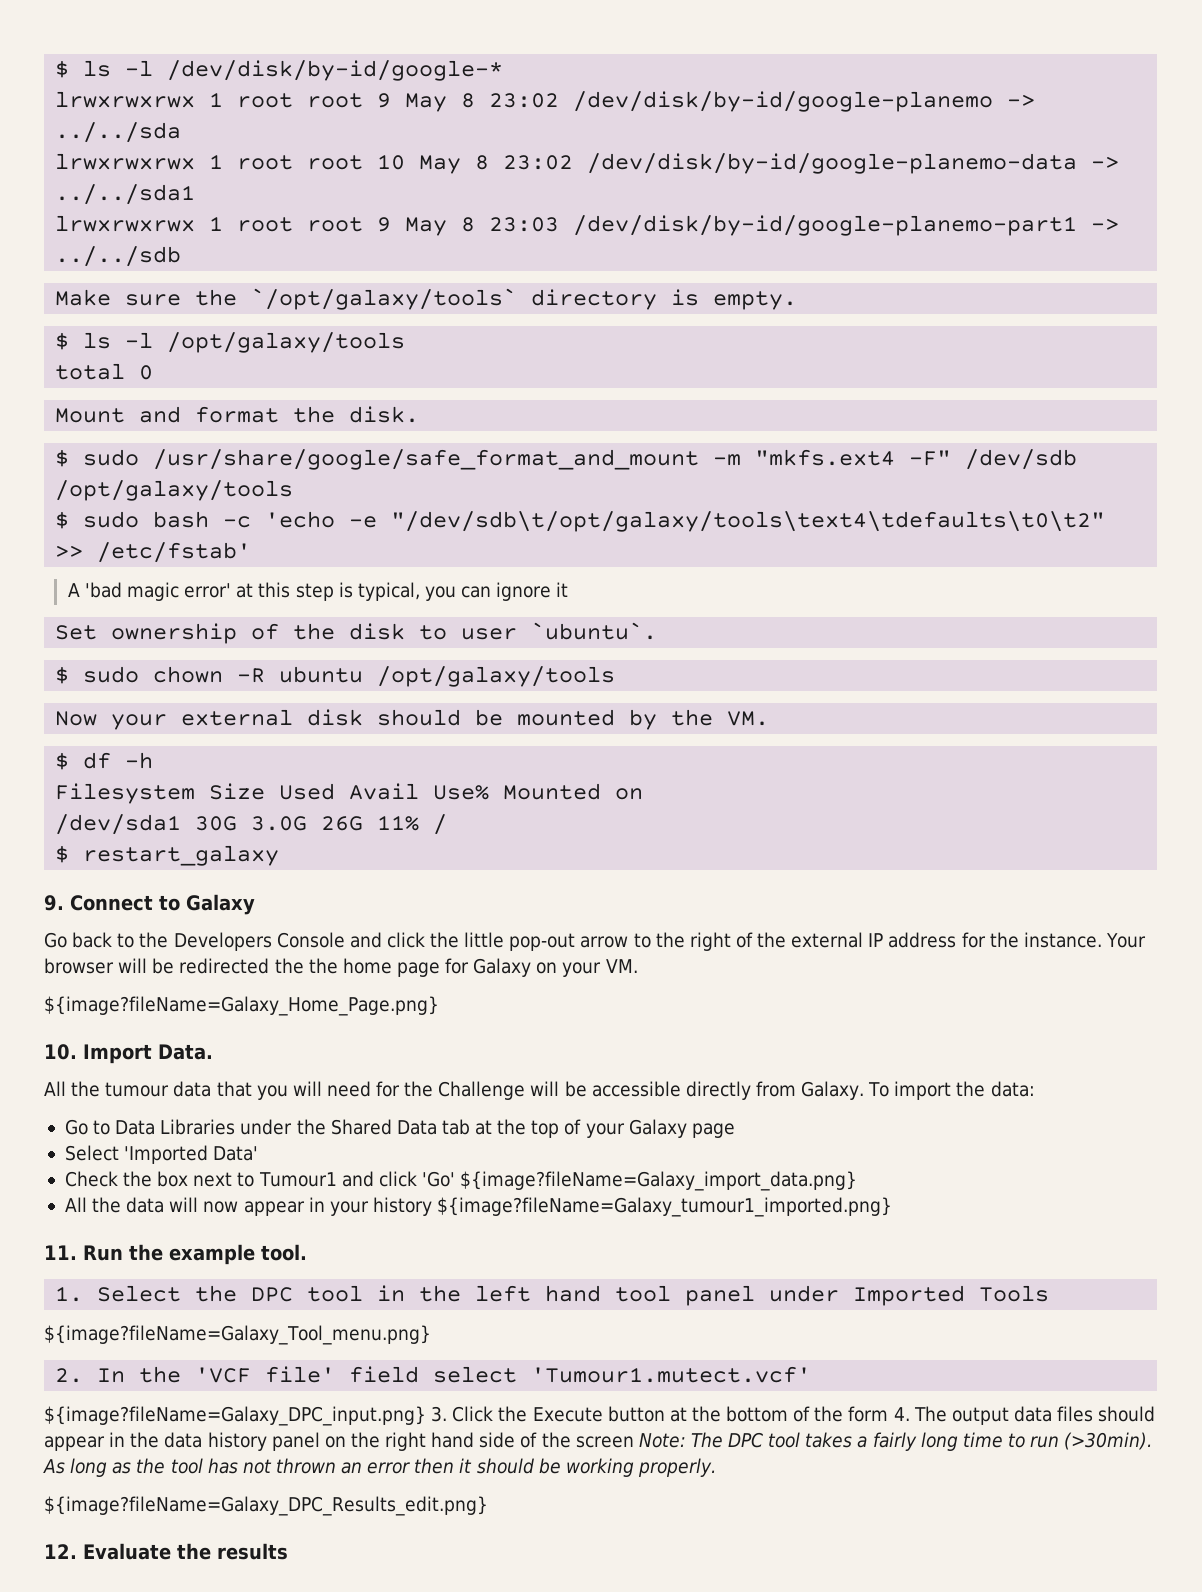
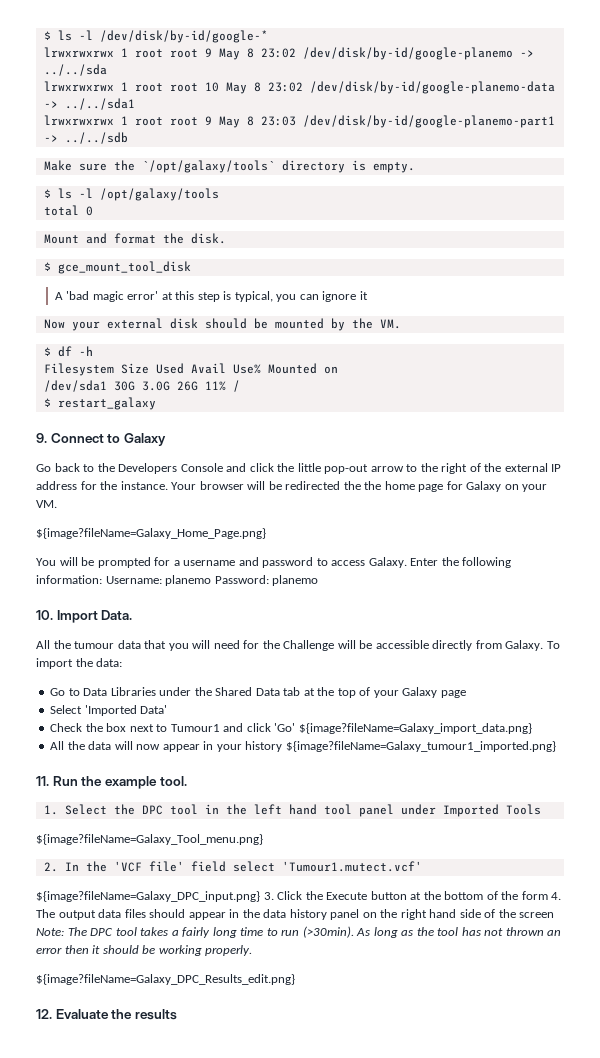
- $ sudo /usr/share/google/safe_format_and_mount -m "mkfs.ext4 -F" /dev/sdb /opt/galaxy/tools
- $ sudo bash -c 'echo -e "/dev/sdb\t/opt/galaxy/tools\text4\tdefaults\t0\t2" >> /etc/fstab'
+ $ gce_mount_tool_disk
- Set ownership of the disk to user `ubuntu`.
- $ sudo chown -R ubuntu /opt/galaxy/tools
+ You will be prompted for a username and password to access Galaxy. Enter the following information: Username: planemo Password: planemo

--

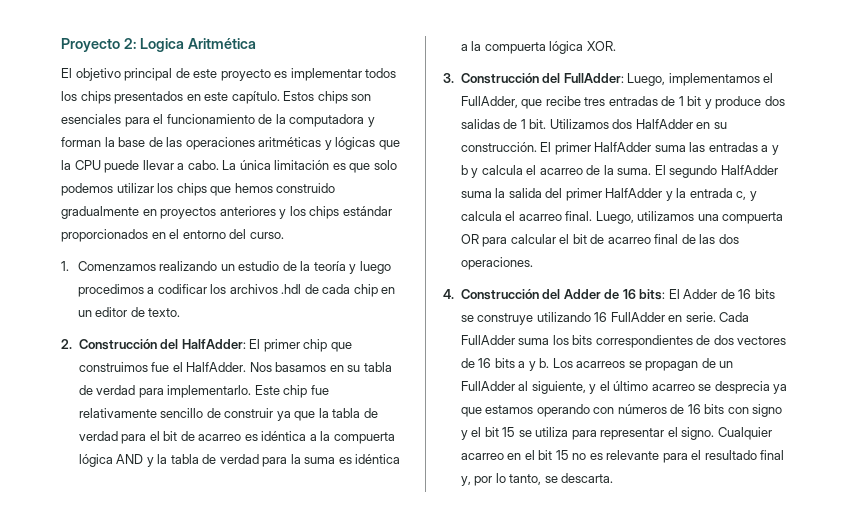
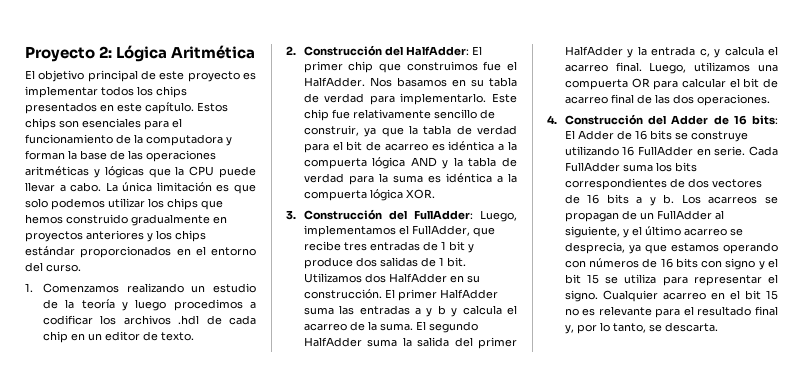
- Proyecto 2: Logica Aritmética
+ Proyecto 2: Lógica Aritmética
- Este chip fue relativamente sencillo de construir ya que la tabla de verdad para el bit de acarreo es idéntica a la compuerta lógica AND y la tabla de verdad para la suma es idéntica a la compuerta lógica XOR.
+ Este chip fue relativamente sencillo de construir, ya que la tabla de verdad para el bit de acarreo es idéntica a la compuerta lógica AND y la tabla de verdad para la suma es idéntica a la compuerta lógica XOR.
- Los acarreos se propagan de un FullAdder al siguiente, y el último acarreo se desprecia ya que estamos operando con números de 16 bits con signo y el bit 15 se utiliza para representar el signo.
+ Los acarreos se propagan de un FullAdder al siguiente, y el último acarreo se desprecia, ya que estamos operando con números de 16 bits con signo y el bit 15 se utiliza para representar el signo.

__TASK DESCRIPTION__.
Above are the entries. Quote exactly the lines from the one bearing "- Los acarreos" through the one bearing "se desprecia, ya".

__EXERCISE RESPONSE__.
- Los acarreos se propagan de un FullAdder al siguiente, y el último acarreo se desprecia ya que estamos operando con números de 16 bits con signo y el bit 15 se utiliza para representar el signo.
+ Los acarreos se propagan de un FullAdder al siguiente, y el último acarreo se desprecia, ya que estamos operando con números de 16 bits con signo y el bit 15 se utiliza para representar el signo.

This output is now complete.